** PLEASE BOOK EACH SESSION YOU WOULD LIKE TO ATTEND, You are invited to attend all three workshops or register for individual sessions **
** The workshops are open to, and welcoming of, people who identify as Disabled and people who identify as non Disabled. **
THE PROGAMME
11.05.2024 | 11.30 - 2.00 PM
Collaborative RestNest Crafting activity
When did you last take 2 hours to prepare to rest? What does your perfect “rest nest” look, sound, feel and smell like? In this session we will use cushions, bean bags, blacknets, lights, and scents to make a “rest nests” for one another and luxuriate in the joy of rest.
11.05.2024 | 2.30 - 4.30 PM
Dancing with paper
You are invited to sculpt and play with giant 5m by 2m tubes of paper by rolling over them, getting inside them, cuddling and dancing with them. While music plays in the background, you are invited to manipulate the paper in whatever ways seem interesting, creatively satisfying and sensorily joyful to you.
12.05.2024 | 11.30 - 2.00 PM
Time Blind Sewing
How long is a piece of embroidery thread? Long enough for 5 minutes of sewing? Long enough for time to unwind? Long enough to create a stealth riot?

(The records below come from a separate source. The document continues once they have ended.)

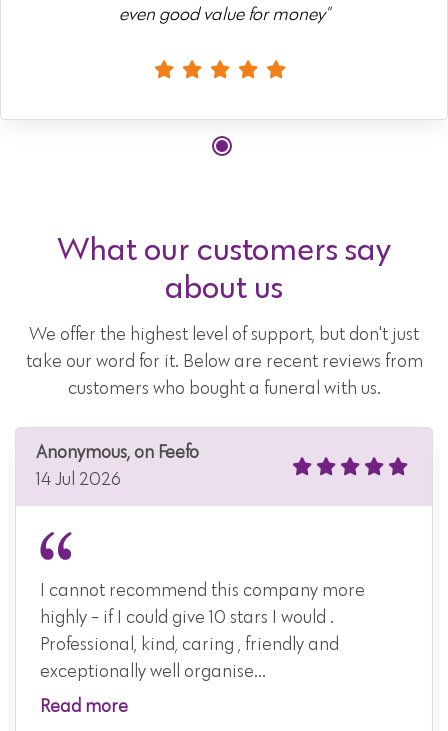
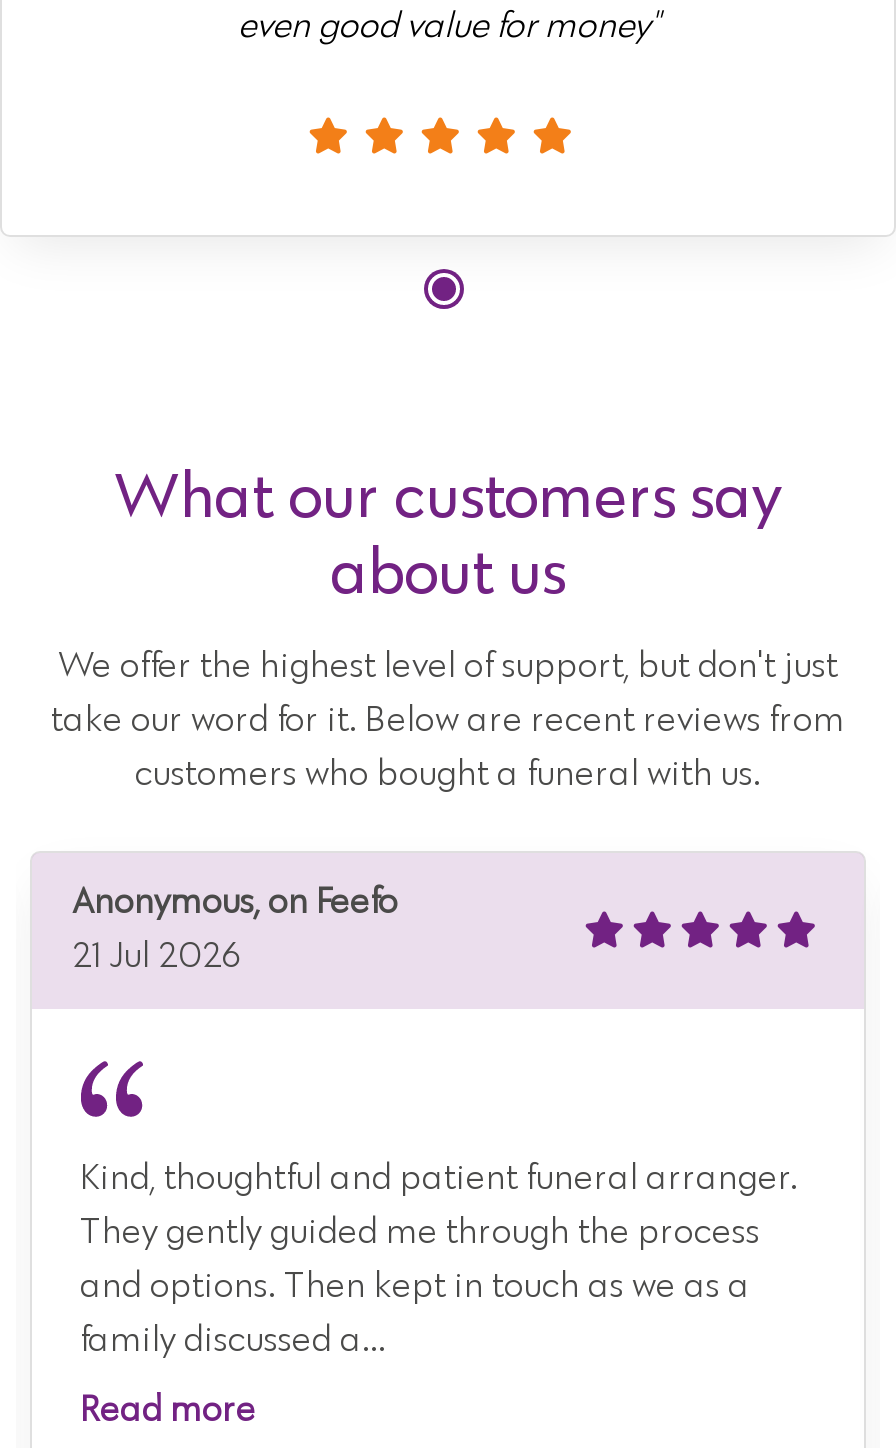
- 14 Jul 2026
+ 21 Jul 2026

- I cannot recommend this company more
+ Kind, thoughtful and patient funeral arranger.

- highly - if I could give 10 stars I would .
+ They gently guided me through the process

- Professional, kind, caring , friendly and
+ and options. Then kept in touch as we as a

- exceptionally well organise...
+ family discussed a...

In this session attendees will be given 3 threaded needles and two lengths of fabric, using the thread in unconventional ways to explore how time transforms when manipulating materials, both individually and with others. No sewing experience required.
- All activities will begin with a twenty-minute introduction to the research project and consent form, shared by Shakthi. Lady Kitt will be available for 45 mins at the end of the day for a series of 1:1 chats if anyone who has attended any of the sessions needs to talk or debrief individually.with disabilities.
ABOUT
Doing things at speed excludes a vast array of people from services, experiences, communities, spaces and opportunities. Yet many of the institutions which proclaim creativity is ‘for everyone’ are rancid with haste. What might unhurried creativity & research look, feel, sound, taste and smell like? What institutional and cultural change could these embodied slow-ways demand?
Over this weekend, we will be feeling our way through gentle, forthright, mischievous, sensory, collaborative modes of creativity, in ways that disrupt the speedy pace of contemporary work. Expect actions and ideas of craft, pleasure, activism, mess making as social glue and disability justice.
There will be scheduled facilitated activities like: crafting a “rest nest”, time-blind sewing, sound bathing and giant paper sculpting. These will be arranged around frequent rest breaks, time for relaxed chatting & time for self led making. You will be an investigator of your own experience, sharing your thoughts about how craft activities can speed up or slow down our sense of time.
“Crip time” is a term used by some disability rights advocates to describe how disability alters people’s experiences of time. For example, people with disabilities might need time and assistance that is overlooked by capitalist work arrangements that value speed and productivity. “Crip theorists” suggest that capitalist forms of hyper-productivity are harmful for everybody, not just people with disabilities.
Research Project: Critical Crafts
This workshop is part of a research project called Critical Crafts. We are exploring whether arts and crafts are a way for LGBTQ+ people to respond to social science concepts by drawing on their own lived experience. The “social sciences” include all fields of study that examine the behaviour of human beings, past and present, such as history, sociology, economics, psychology, and anthropology.
Some of the most important research in the social sciences has been conducted by LGBTQ+ people based on their own experience of social inequality, such as feminist theories criticising patriarchy, research on queer history and activism, and how capitalism oppresses various minority groups.
We invite you to join us as co-investigators in this journey by sharing how you explore questions of power and social inequality in your daily life, and if you think the social science concepts on these topics are empowering and relevant. We will also explore how arts-based activities can foster critical reflection, engagement with research, political consciousness, and community-building.
This event is supported by a grant from the British Academy, in collaboration with QUEERCIRCLE and Lancaster University.
Disabled installation artist, researcher and drag king Lady Kitt does ‘Mess Making As Social Glue’. Kitt works on long term, collaborative endeavors driven by insatiable curiosity about how art can be useful. Projects are usually punctuated by the creation of large-scale, vibrant installations (or sites for exchange) crafted from recycled paper, reused plastics and raw clay, which Kitt calls shrines.
Kitt’s work has won North East Culture Award 2022, VAMHN Arts Award 2023, been longlisted for 2024 Aesthetica Art Prize, shown at Atlanta Contemporary (USA), Saatchi Gallery (UK) & BALTIC, Gateshead (UK)
Shakthi Nataraj is a Lecturer of Sociology at Lancaster University, an anthropologist, creative writer, and illustrator. She completed her Ph.D. at the University of California, Berkeley. She illustrates under the name The Artful Anthropologist.